Assignment:
Quote the data exactly, first line to the line containing "- Author: Bingkun", with no pictures.

Extracted material:
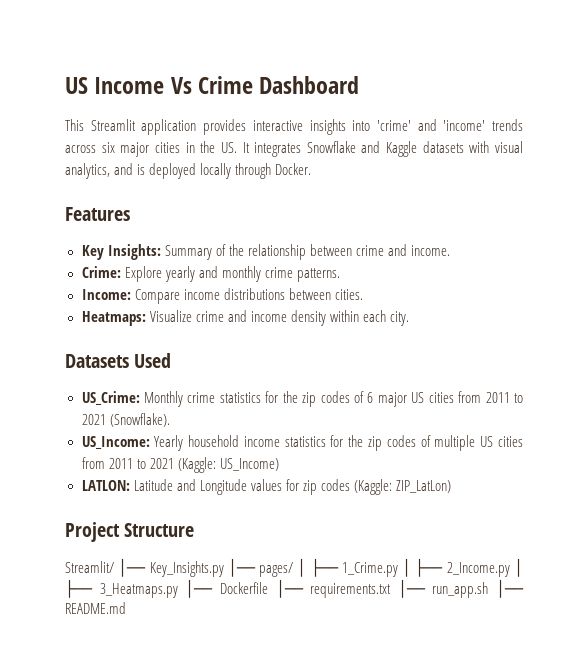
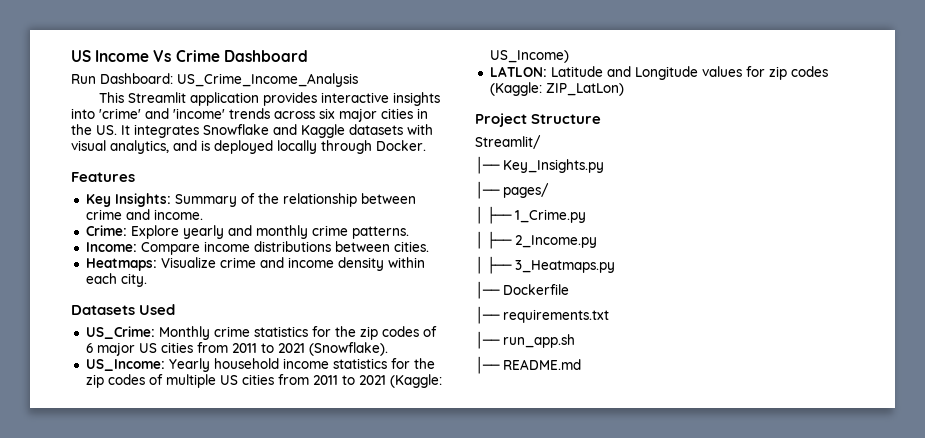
+ Run Dashboard: US_Crime_Income_Analysis
- Streamlit/ │── Key_Insights.py │── pages/ │ ├── 1_Crime.py │ ├── 2_Income.py │ ├── 3_Heatmaps.py │── Dockerfile │── requirements.txt │── run_app.sh │── README.md
+ Streamlit/
+ │── Key_Insights.py
+ │── pages/
+ │ ├── 1_Crime.py
+ │ ├── 2_Income.py
+ │ ├── 3_Heatmaps.py
+ │── Dockerfile
+ │── requirements.txt
+ │── run_app.sh
+ │── README.md

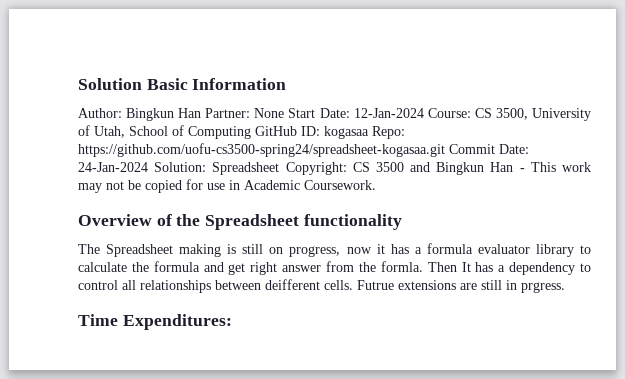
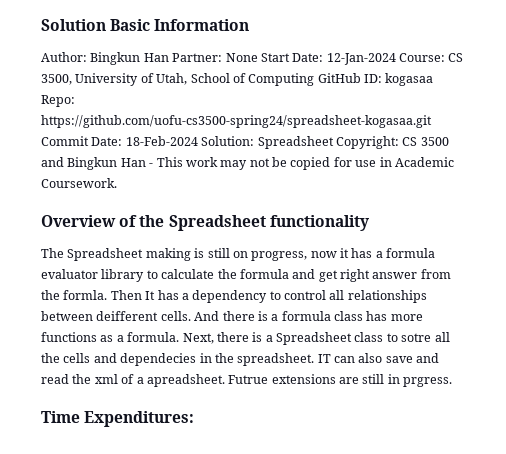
- Author: Bingkun Han Partner: None Start Date: 12-Jan-2024 Course: CS 3500, University of Utah, School of Computing GitHub ID: kogasaa Repo: https://github.com/uofu-cs3500-spring24/spreadsheet-kogasaa.git Commit Date: 24-Jan-2024 Solution: Spreadsheet Copyright: CS 3500 and Bingkun Han - This work may not be copied for use in Academic Coursework.
+ Author: Bingkun Han Partner: None Start Date: 12-Jan-2024 Course: CS 3500, University of Utah, School of Computing GitHub ID: kogasaa Repo: https://github.com/uofu-cs3500-spring24/spreadsheet-kogasaa.git Commit Date: 18-Feb-2024 Solution: Spreadsheet Copyright: CS 3500 and Bingkun Han - This work may not be copied for use in Academic Coursework.
+ And there is a formula class has more functions as a formula. Next, there is a Spreadsheet class to sotre all the cells and dependecies in the spreadsheet. IT can also save and read the xml of a apreadsheet.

Your response:
+ Run Dashboard: US_Crime_Income_Analysis
- Streamlit/ │── Key_Insights.py │── pages/ │ ├── 1_Crime.py │ ├── 2_Income.py │ ├── 3_Heatmaps.py │── Dockerfile │── requirements.txt │── run_app.sh │── README.md
+ Streamlit/
+ │── Key_Insights.py
+ │── pages/
+ │ ├── 1_Crime.py
+ │ ├── 2_Income.py
+ │ ├── 3_Heatmaps.py
+ │── Dockerfile
+ │── requirements.txt
+ │── run_app.sh
+ │── README.md

- Author: Bingkun Han Partner: None Start Date: 12-Jan-2024 Course: CS 3500, University of Utah, School of Computing GitHub ID: kogasaa Repo: https://github.com/uofu-cs3500-spring24/spreadsheet-kogasaa.git Commit Date: 24-Jan-2024 Solution: Spreadsheet Copyright: CS 3500 and Bingkun Han - This work may not be copied for use in Academic Coursework.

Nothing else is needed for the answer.